I have a Beta Evo. Lots of room behind the MB. Lots of slots for running cables behind the MB and back. Lots of places in the back for cable ties.

It's 200mm wide. Wide enough for tall coolers but not wide enough for a fan over the cooler.

The fan in the front is nice, but it is not quite quiet enough to sit a foot from your face. So you put it somewhere else - it's a fine fan, really - drill out the screw holes so you can put vibration isolators in it and put in something quieter, like an 850rpm Gentle Typhoon.

The case is very lightweight, especially if you take out the HD cage. Why would you do that? If you have only one HD you can put it in the 3.5 bay. If you put an SSD in the 3.5 bay you can put your HD in the 5.25 bay. 

The HD cage is average: the sidewalls block a lot of air. 

Have a look:



 



Of course, I'm modding the heck out of the poor thing. I cut a hole in the bottom and I cut out the grill under the psu and the grill where the exhaust fan was. I'm having, in short, a lot of fun. And in the end it will sit next to me in a height-limited space and quietly do its business.


----------



## MilkyWay (Mar 10, 2010)

Really wanted it back when it was first released but a big major let down was that i noticed that the top drive bay the stealthy one is blocked when you put in a top case fan.

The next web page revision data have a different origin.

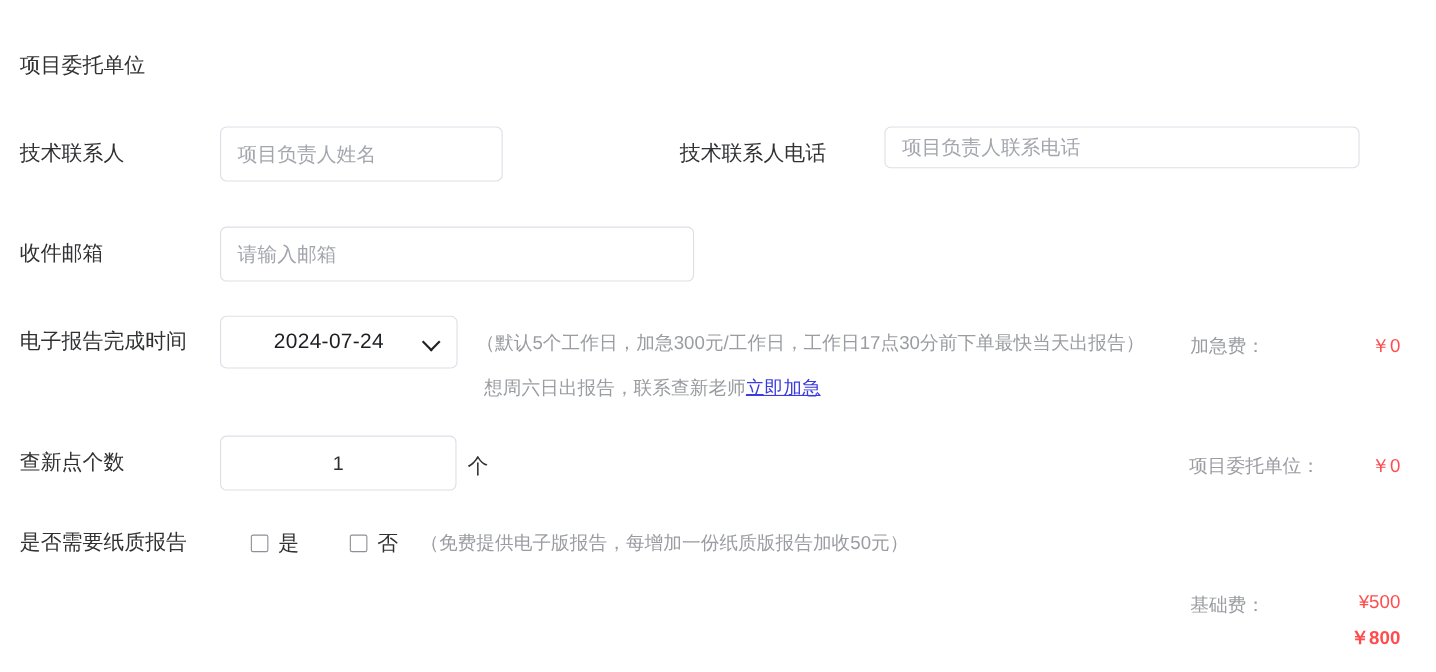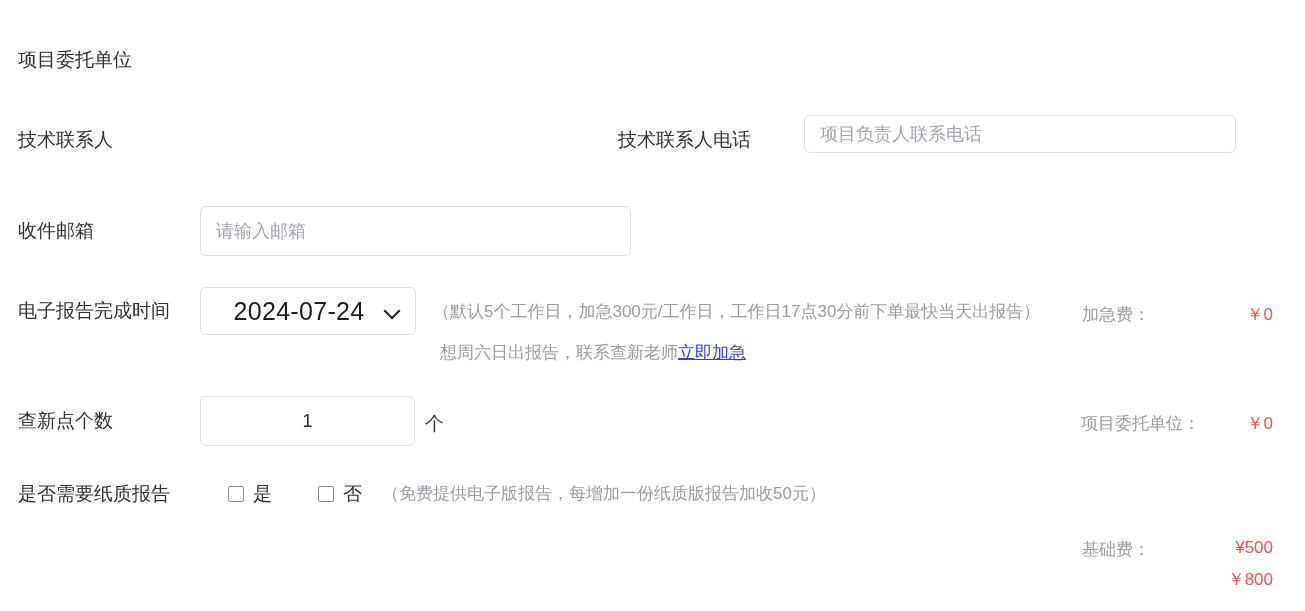"项目负责人姓名" div.field { html: none -> <div> <span>项目负责人姓名</span> </div> }
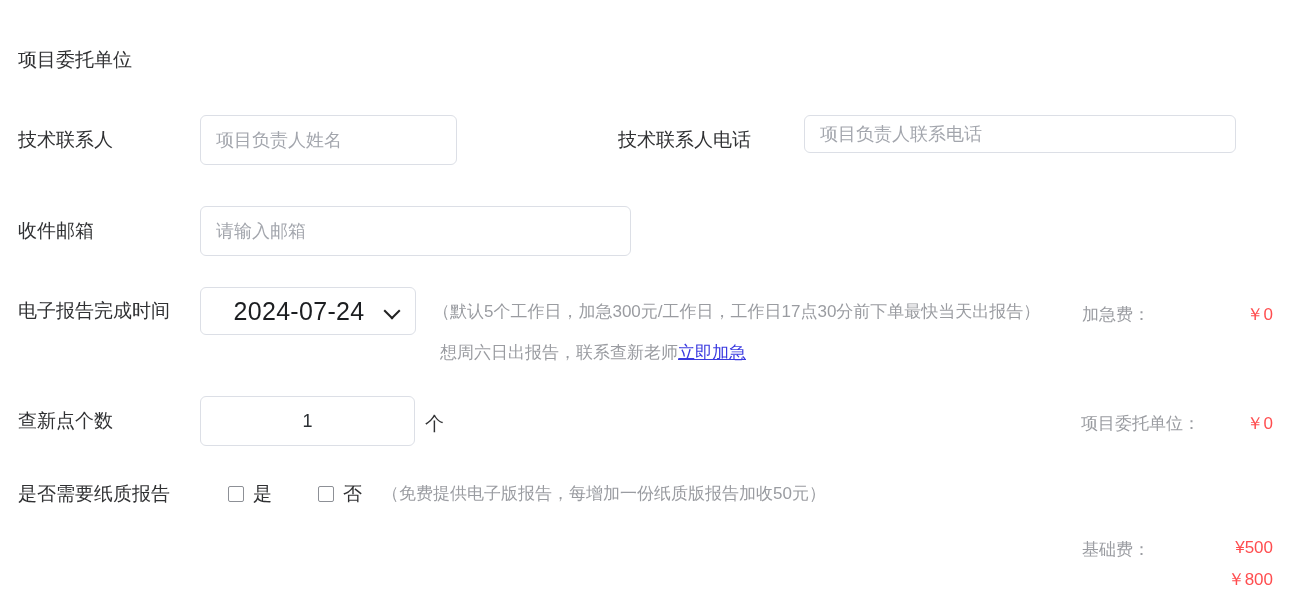"2024-07-24" .select-box .sel-val { font-size: 25px -> 19px }
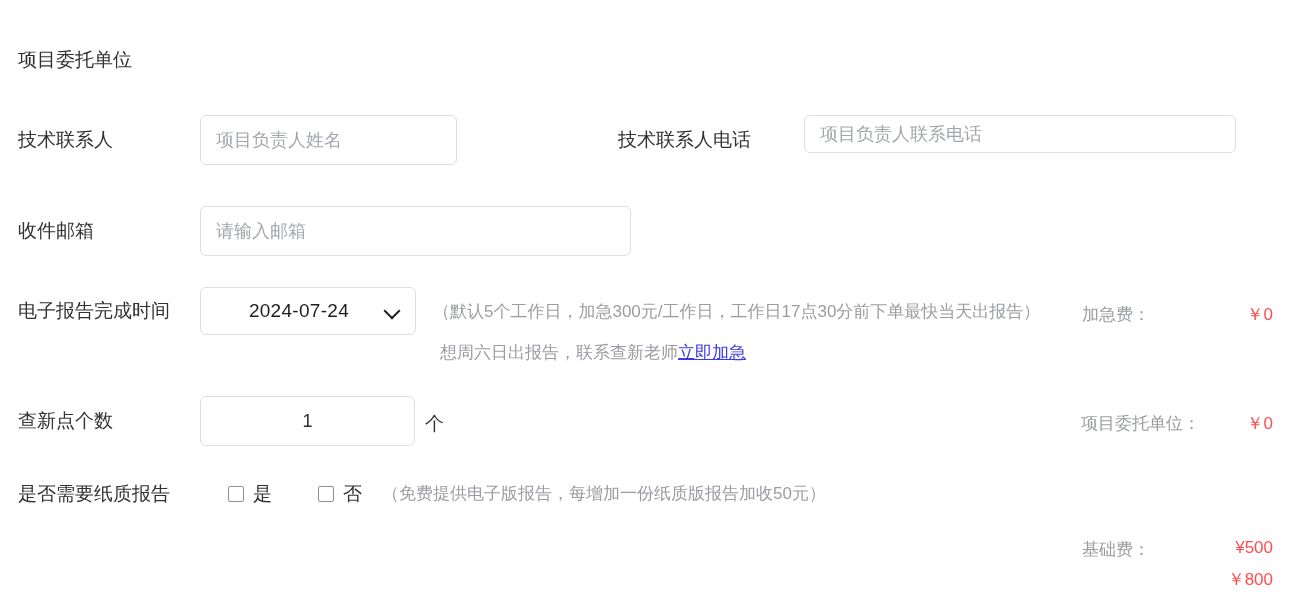"￥800" div.fee-val { font-weight: none -> bold }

Apart from that its pretty good for its price.


----------



## [Ion] (Mar 10, 2010)

Thanks everyone, I ended up coming across a great deal on a Lian-Li PC-A05S (I've always wanted one of these, and it was $70 with a 500w Enhance PSU), so I ended up going for that.  My friend has it now, I should be getting it on Saturday


----------



## Kantastic (Mar 10, 2010)

ehume said:


> Some other cases are essentially clones of this NZXT Classic line. Identical except for a few details.
> 
> I have a Beta Evo. Lots of room behind the MB. Lots of slots for running cables behind the MB and back. Lots of places in the back for cable ties.
> 
> ...



That Megahalems looks so thin in that picture I had to Google image and see if that was even a Mega LOL.


----------



## MilkyWay (Mar 10, 2010)

Cool you ended up with a better case i think. Smaller but better built and more functional.


----------



## ehume (Mar 10, 2010)

I think he got a better case . . . for using it as a computer case. 

The reason you can't use the front top fan and a top 5.25 drive is that it would either have to be several inches longer or an inch taller. Fair compromise, especially since it is going under a shelf and the optical drive couldn't be in the top slot anyway.


----------



## francis511 (Mar 11, 2010)

Just got mine. Slightly cheap construction , but overall a very good case. Watch those temperatures drop ! You can`t use an fdd either , if you can`t tell from the picture. Imma get a xigmatek midgard next.


----------



## KieX (Mar 11, 2010)

Got the NZXT Beta Evo for my Cruncher01 from system specs. Cable management and airflow really are good on it. In some ways it's even better than my much more expensive Silverstone TJ10. Come see pics of it by myself and another member here at the NZXT Clubhouse: http://forums.techpowerup.com/showthread.php?t=114785&page=2


----------